> WHAT YOU SHOULD DO
Check each line of the listing, and copy it if it contains the word "padding".

> DATA UNDER STUDY

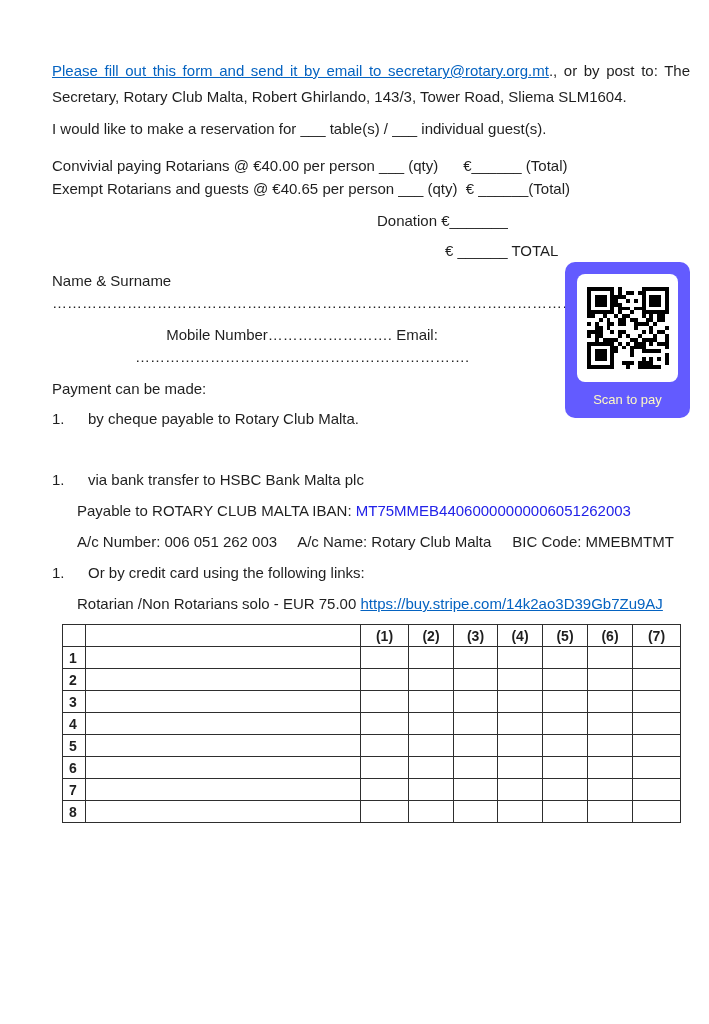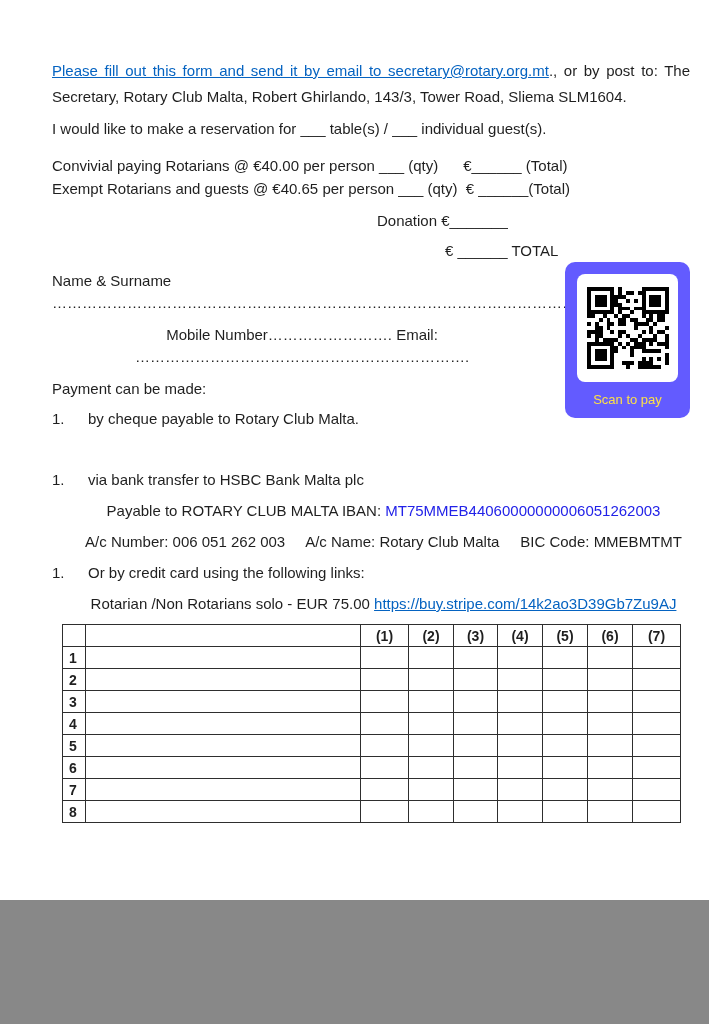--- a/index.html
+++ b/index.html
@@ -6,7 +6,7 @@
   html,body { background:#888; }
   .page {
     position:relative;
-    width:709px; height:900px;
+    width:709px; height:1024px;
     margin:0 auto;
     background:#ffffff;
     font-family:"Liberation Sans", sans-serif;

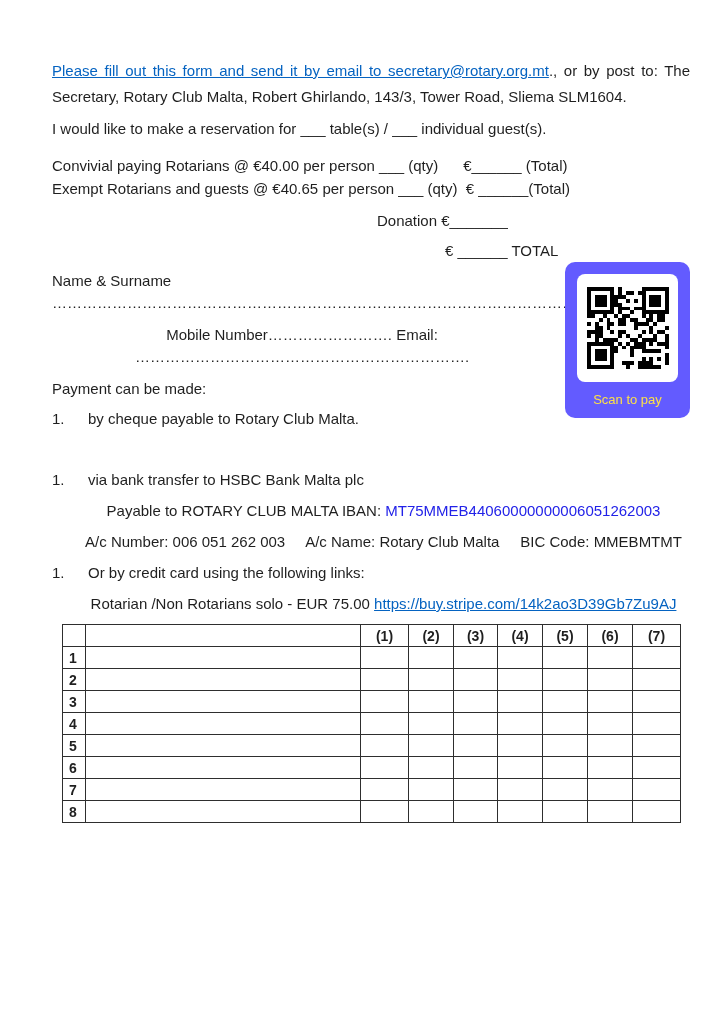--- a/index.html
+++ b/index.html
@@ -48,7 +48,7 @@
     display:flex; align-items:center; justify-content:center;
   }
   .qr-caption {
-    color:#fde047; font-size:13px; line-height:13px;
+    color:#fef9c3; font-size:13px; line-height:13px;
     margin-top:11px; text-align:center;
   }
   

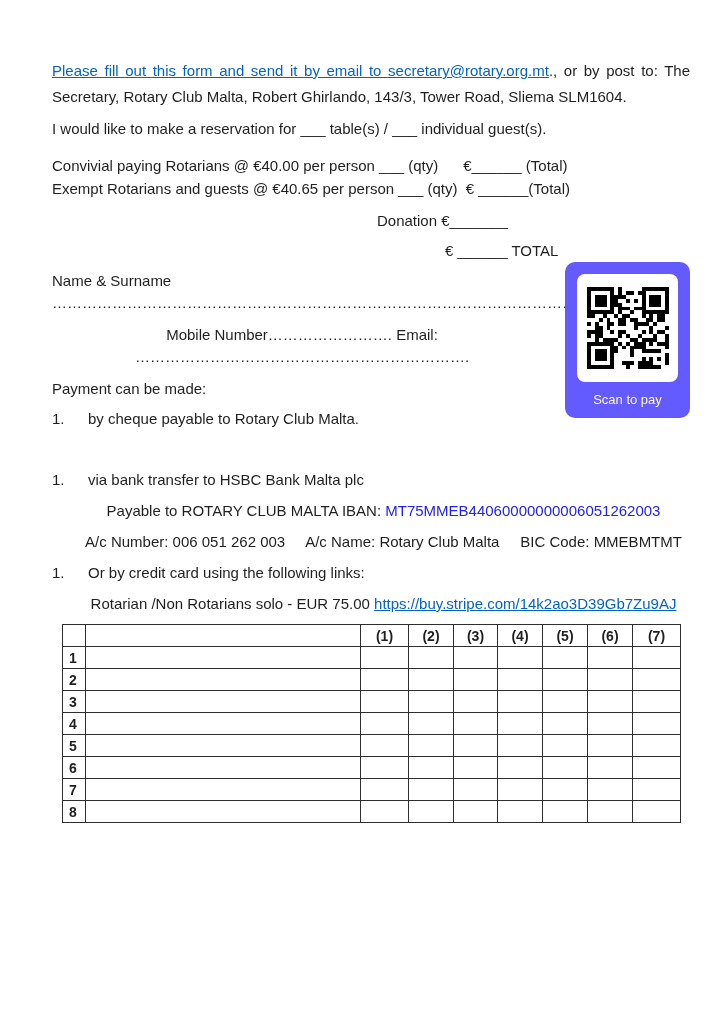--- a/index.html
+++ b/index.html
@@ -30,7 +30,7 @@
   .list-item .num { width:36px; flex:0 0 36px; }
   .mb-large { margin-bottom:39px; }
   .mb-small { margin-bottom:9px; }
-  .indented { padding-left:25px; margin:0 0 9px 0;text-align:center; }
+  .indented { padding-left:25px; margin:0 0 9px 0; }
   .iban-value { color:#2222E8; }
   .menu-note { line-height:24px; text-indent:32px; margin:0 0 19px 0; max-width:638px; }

> REPLY
-  .indented { padding-left:25px; margin:0 0 9px 0;text-align:center; }
+  .indented { padding-left:25px; margin:0 0 9px 0; }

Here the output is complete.